◆ Work request ◆
Go through the listing below and report how many lines contain the word "none"; write no other words.

☆ ☆ ☆

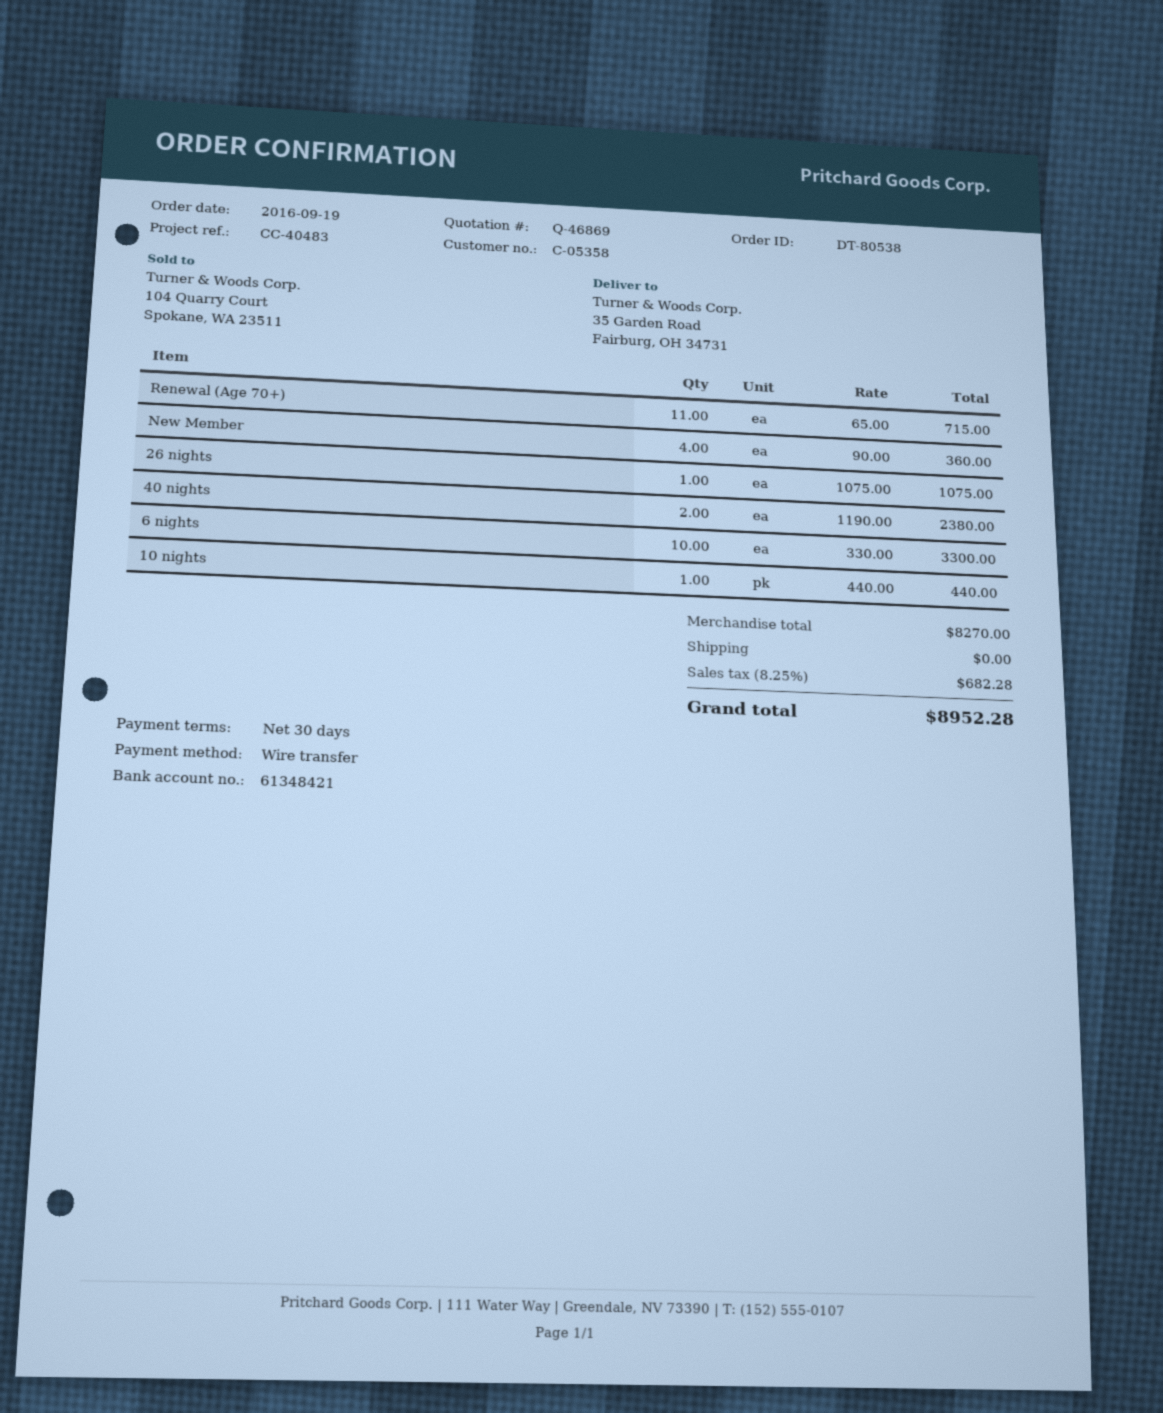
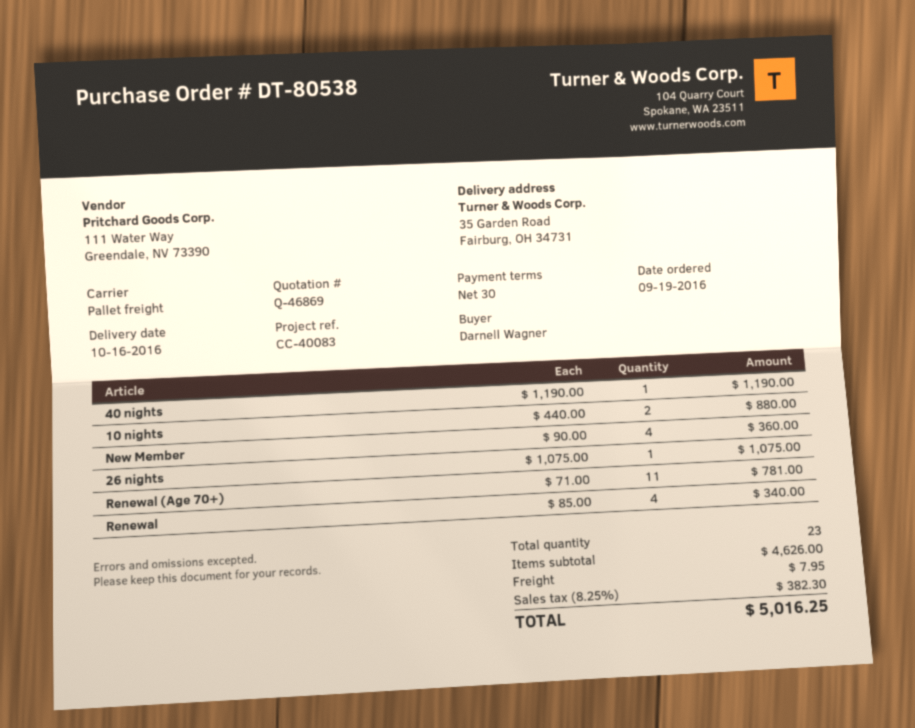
reference: CC-40483 -> CC-40083
Renewal (Age 70+): 11 x 65.00 = 715.00 -> 11 x 71.00 = 781.00
40 nights: 2 x 1190.00 = 2380.00 -> 1 x 1190.00 = 1190.00
6 nights: 10 x 330.00 = 3300.00 -> none
10 nights: 1 x 440.00 = 440.00 -> 2 x 440.00 = 880.00
Renewal: none -> 4 x 85.00 = 340.00
subtotal: 8270.00 -> 4626.00
shipping: 0.00 -> 7.95
tax: 8.25% = 682.28 -> 8.25% = 382.30
total: 8952.28 -> 5016.25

☆ ☆ ☆

◆ Answer to this exercise ◆
2